++++ Records provided

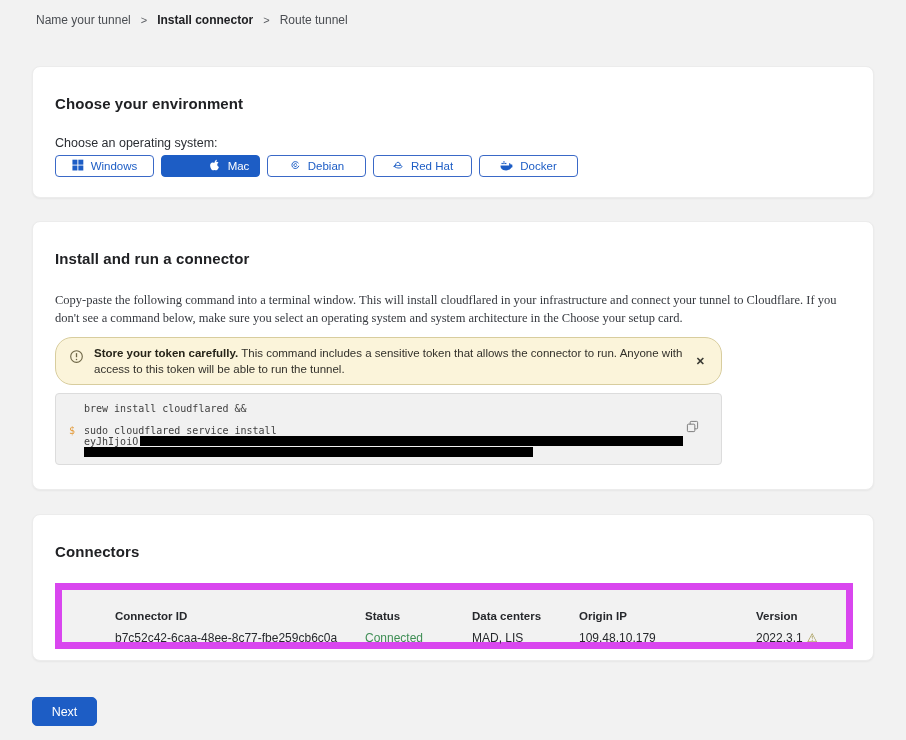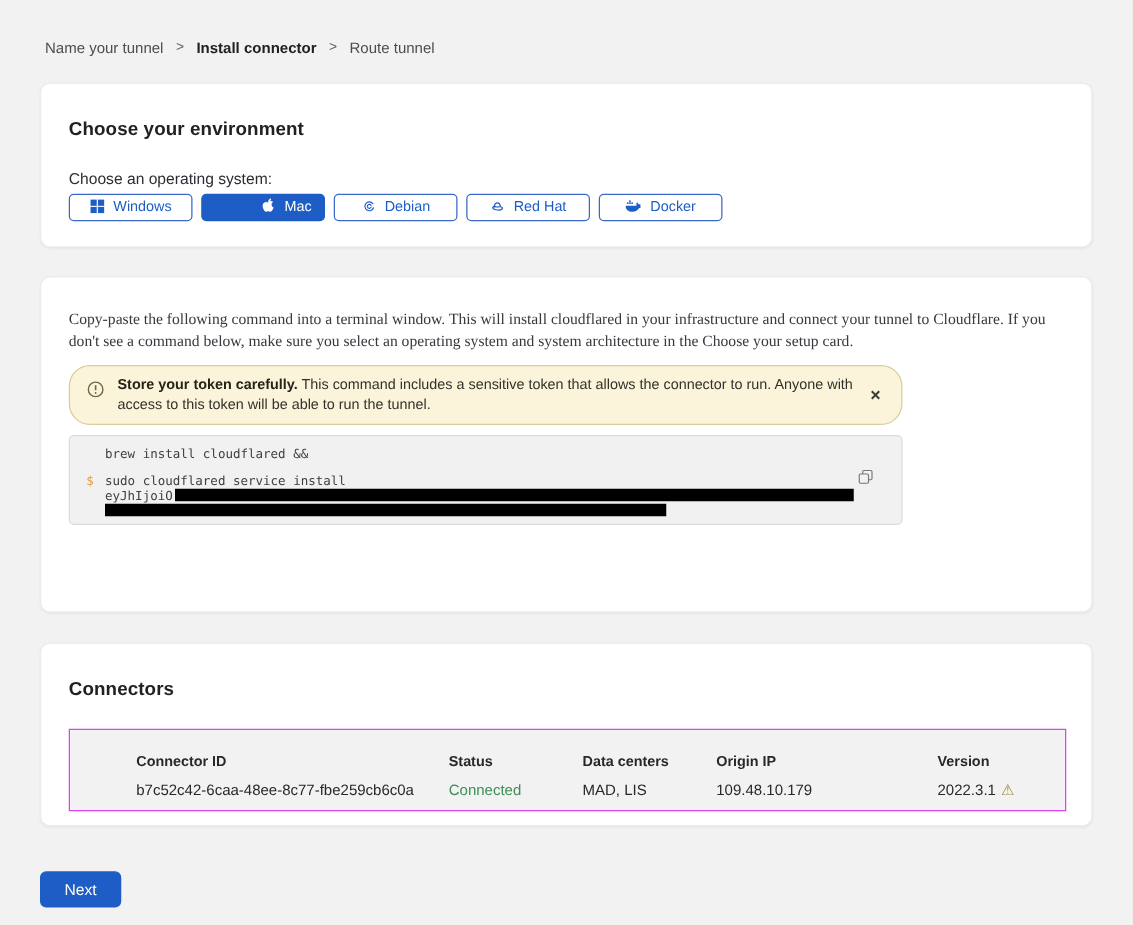--- a/index.html
+++ b/index.html
@@ -10,7 +10,7 @@
     background:#f2f2f2; overflow:hidden;
   }
   
-  .breadcrumb { position:absolute; left:36px; top:31px; display:flex; align-items:center; gap:10px;
+  .breadcrumb { position:absolute; left:36px; top:13px; display:flex; align-items:center; gap:10px;
     font-size:12px; color:#4a4d52; }
   .crumb { cursor:default; }
   .crumb.active { font-weight:bold; color:#202124; }

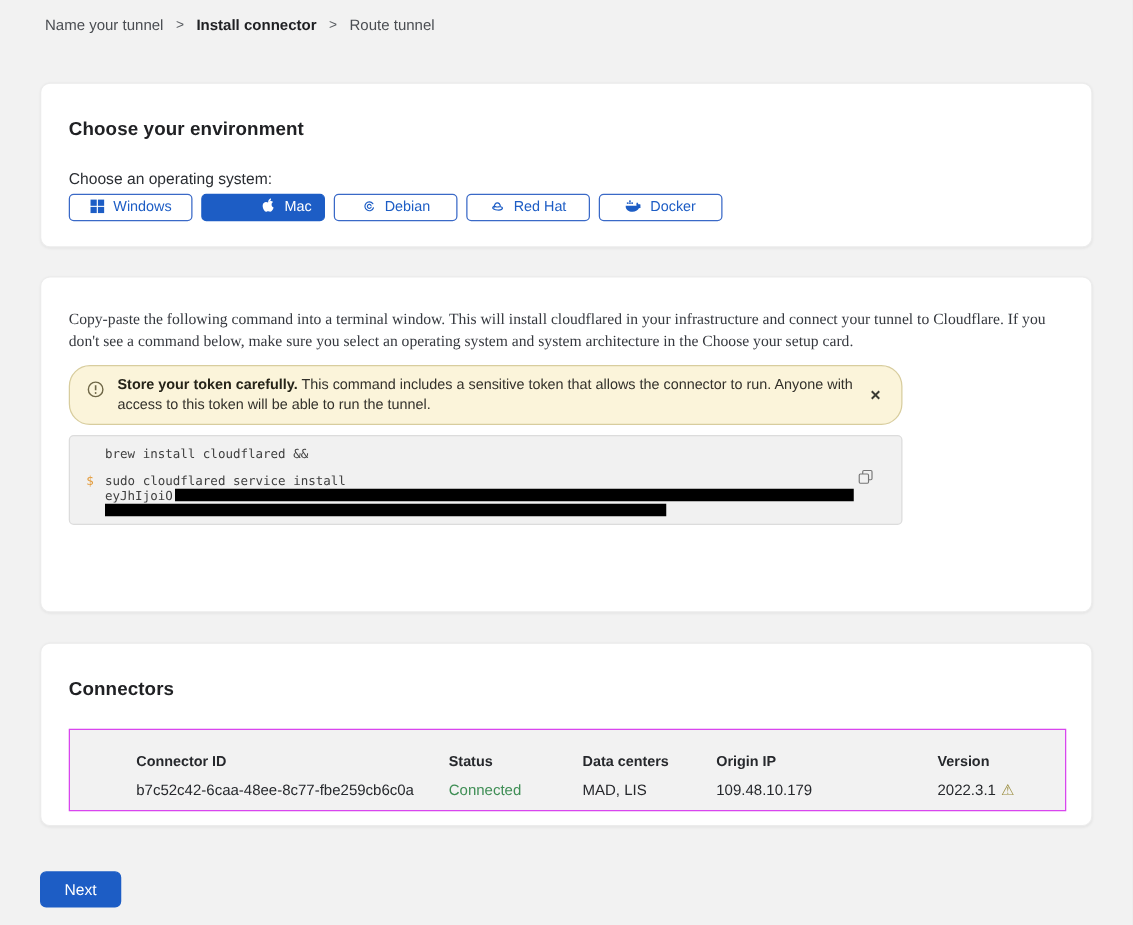--- a/index.html
+++ b/index.html
@@ -149,6 +149,7 @@
   </section>
 
   <section class="card card-install">
+    <h2>Install and run a connector</h2>
     <p class="install-desc">Copy-paste the following command into a terminal window. This will install cloudflared in your infrastructure and connect your tunnel to Cloudflare. If you don't see a command below, make sure you select an operating system and system architecture in the Choose your setup card.</p>
 
     <div class="warn-box">

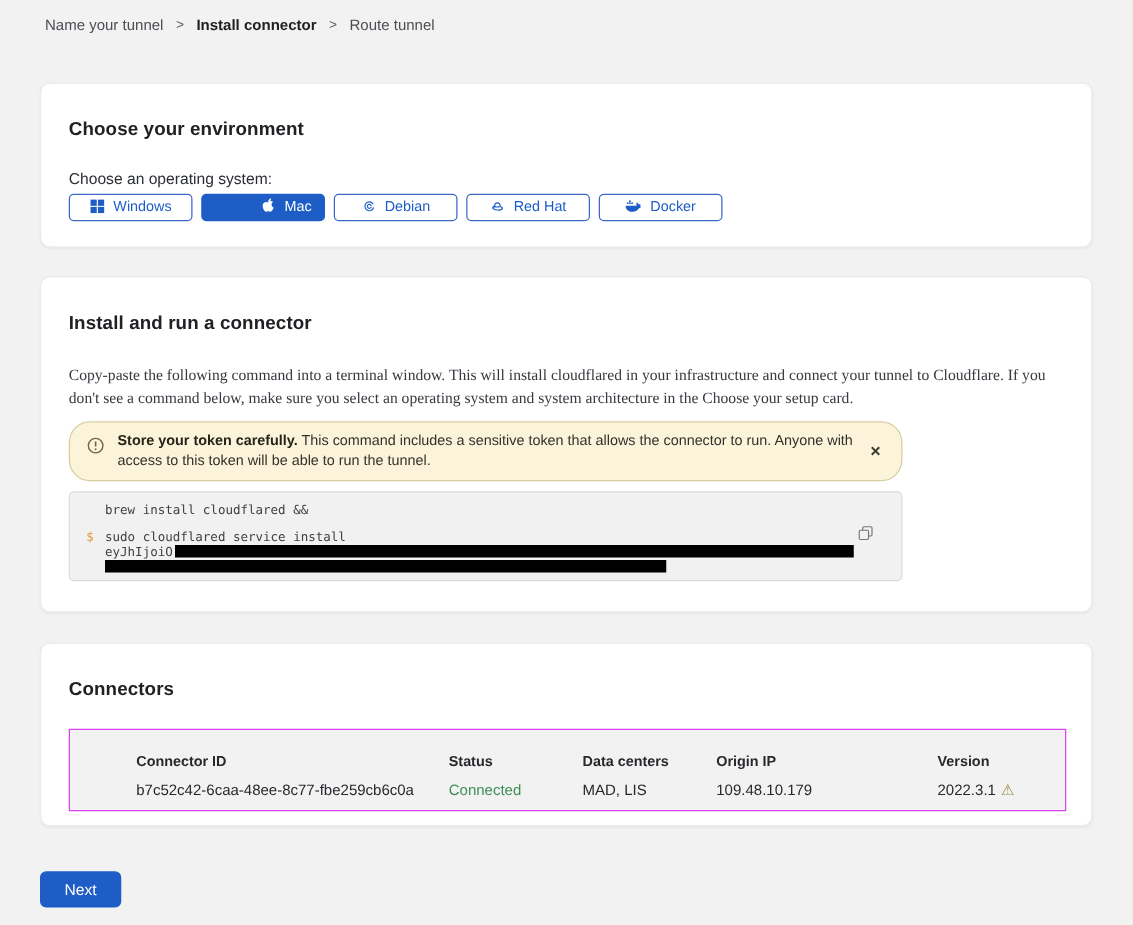--- a/index.html
+++ b/index.html
@@ -59,7 +59,7 @@
 
   
   .conn-table { margin-top:23px; width:798px; height:66px; background:#f2f2f2;
-    border:1px solid #d946ef; display:grid;
+    border:7px solid #d946ef; display:grid;
     grid-template-columns:250px 107px 107px 177px 1fr;
     padding:20px 0 0 53px; align-content:start; }
   .th { font-size:11.5px; font-weight:bold; color:#26282c; }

++++++++

- **Work required**: Print exactly, and only, the lines from the line containing "border:7px solid #d946ef; display:grid;" through the final line of the records, both included.

- **Response**:
+    border:7px solid #d946ef; display:grid;
     grid-template-columns:250px 107px 107px 177px 1fr;
     padding:20px 0 0 53px; align-content:start; }
   .th { font-size:11.5px; font-weight:bold; color:#26282c; }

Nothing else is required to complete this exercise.